” I have always loved Naoko, and I still love her. But there is a decisive finality to what exists between Midori and me. It has an irresistible power that is bound to sweep me into the future. What I feel for Naoko is a tremendously quiet and gentle and transparent love, but what I feel for Midori is a wholly different emotion. ” 
I’m bowled over by the racy nature of Norwegian Wood, consider that it is a simple coming-of-age story set in 1969-70 in Japan. Although it’s a complete stylistic departure from Murakami’s usual mysterious and surreal novels, Norwegian Wood can’t help delving in the complicated human nature in which a young man’s failed romance leaves him in a metaphysical shamble. Despite the emotional and psychological tug-of-war that entails, the story itself is straight-forward: Toru Tatanabe, a 37-year-old businessman, hears a version of the Beatles’ Norwegian Wood, which transports him 18 years back to his college days—just after his best friend, Kizuki, committed suicide. Toru then became involved with Kizuki’s girlfriend, Naoko.
Kizuki and I had a truly special relationship. We had been together from the time we were three . . . So after he died, I didn’t know how to relate to other people. I didn’t know what it means to love another person. 
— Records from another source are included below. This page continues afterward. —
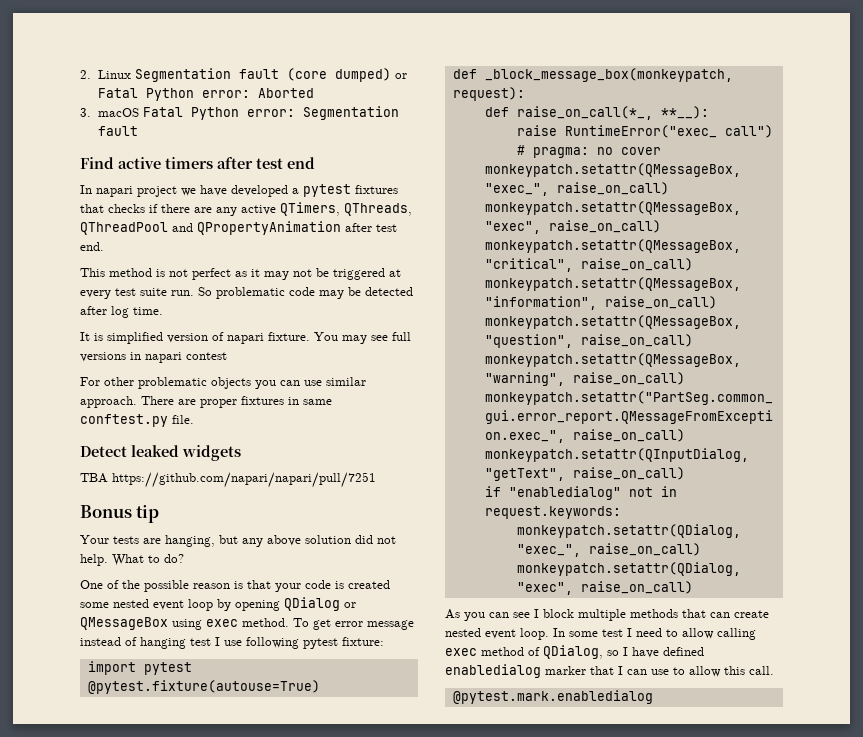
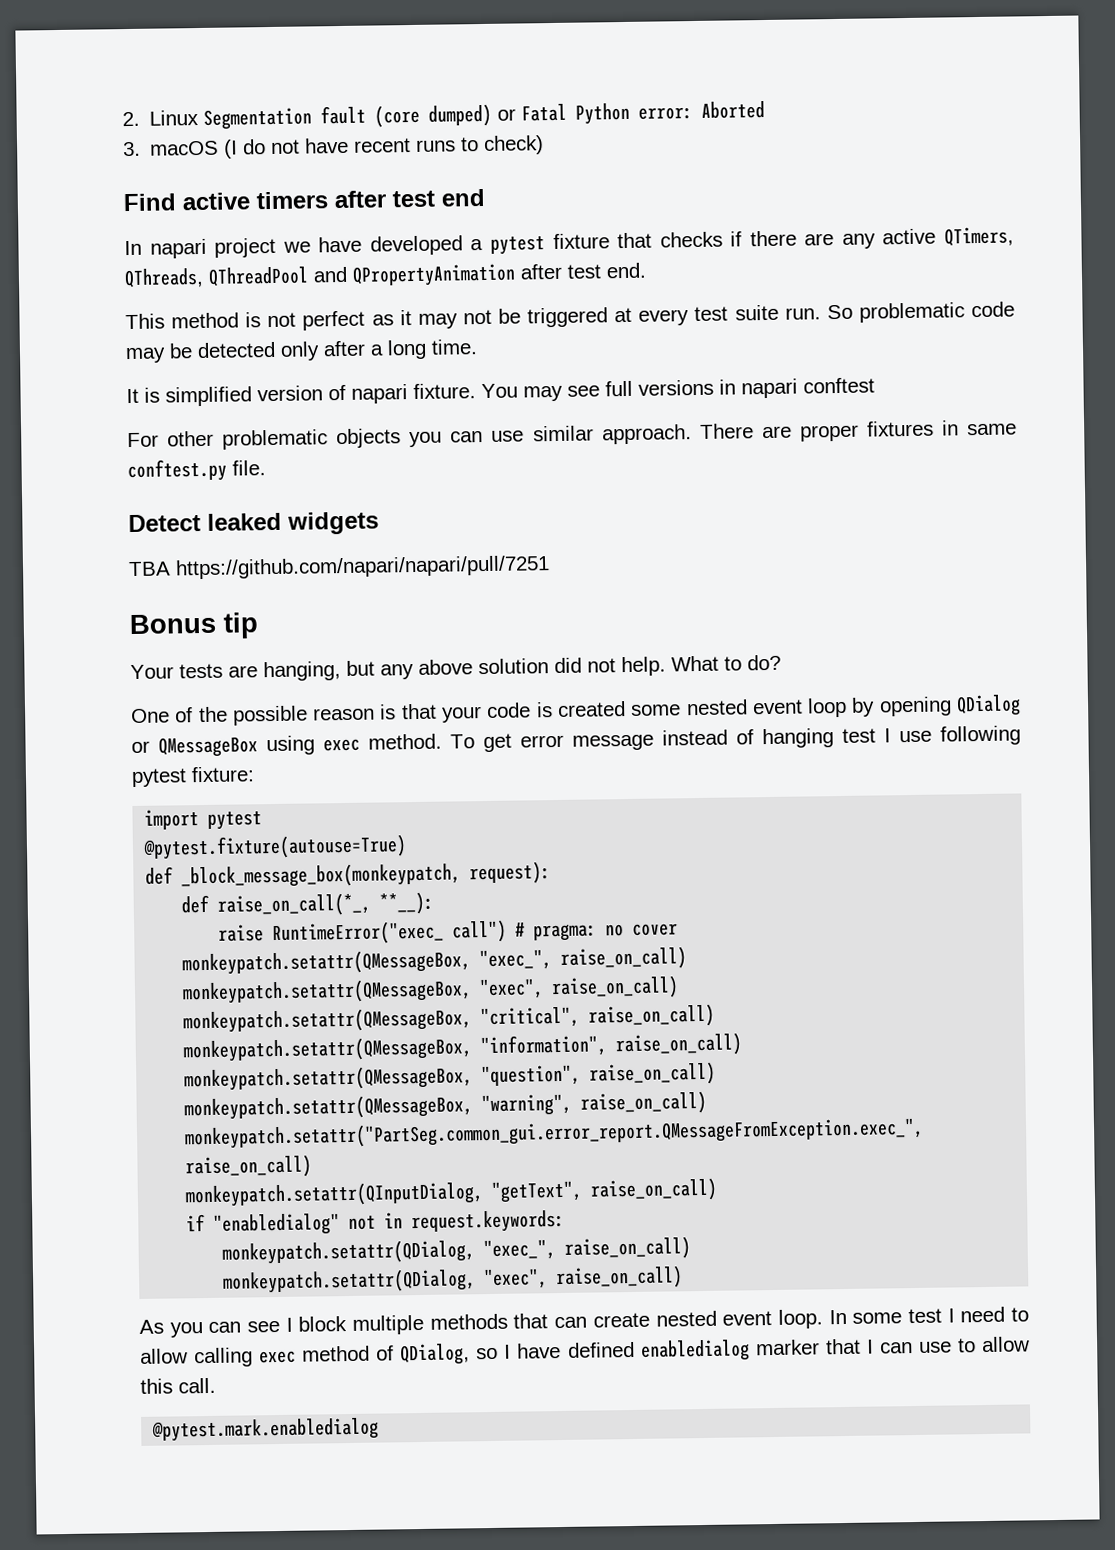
- 3. macOS Fatal Python error: Segmentation fault
+ 3. macOS (I do not have recent runs to check)
- In napari project we have developed a pytest fixtures that checks if there are any active QTimers, QThreads, QThreadPool and QPropertyAnimation after test end.
+ In napari project we have developed a pytest fixture that checks if there are any active QTimers, QThreads, QThreadPool and QPropertyAnimation after test end.
- So problematic code may be detected after log time.
+ So problematic code may be detected only after a long time.
- You may see full versions in napari contest
+ You may see full versions in napari conftest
While Naoko is in a convalescent home for disturbed people, Toru meets Midori, a fellow classmate who is more than interested in him. Midori, open-minded and sanguine, lightened up Toru’s days with their long walk around Tokyo. As he slowly falls for her, he feels that he has a kind of responsibility and cannot turn his head back on Naoko, he is in an emotional turmoil. He know she lovesMidori, but he would not admit to that conclusion. He realizes he cannot continue his relationship with Naoko, who wasn’t in love with him anyway, and whose sanity is fast deteriorating.
Where the road sloped upward beyond the trees, I sat and looked toward the building where Naoko lived . . . I focused on that point of light for a long, long time. It made me think of something like the final throb of a soul’s dying embers . . . I went on watching it the way Jay Gatsby watched that tiny light on the opposite shore night after night. 
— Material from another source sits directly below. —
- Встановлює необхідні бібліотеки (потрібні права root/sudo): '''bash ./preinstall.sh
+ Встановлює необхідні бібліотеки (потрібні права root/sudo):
Norwegian Wood explores loneliness and isolation that befall the young generation in the political upheavals of the late 1960s. The heart of the book is about how memory of love is retained and preserved after death. Naoko doesn’t want to fall in love with Toru, let alone being sexually intimate with him, because she wants to preserve the last of her intimate memory of Kizuki. She knows she will always remember Kizuki and wants that memory to be unsullied, untainted by relationship with another person. This really brings out the (principally) different perspectives between men and women on relationship. What women are after is more than just physical fidelity: emotional fidelity. Watanabe tries to remain faithful to Naoko, who is not in love with him despite the lustful desire. The portrayal of sex in the book is relatively unusual—but the novel itself is more obviously Japanese than most of Murakami’s work. From the surfeit of suicides (beside the significant ones a couple of peripheral figures and relatives are also suicides) to Japanese customs and expectations some of the book will strike Western readers as odd. Most of the book, however, comes across very well in this universal story of love, loss, and finding one’s place in the world.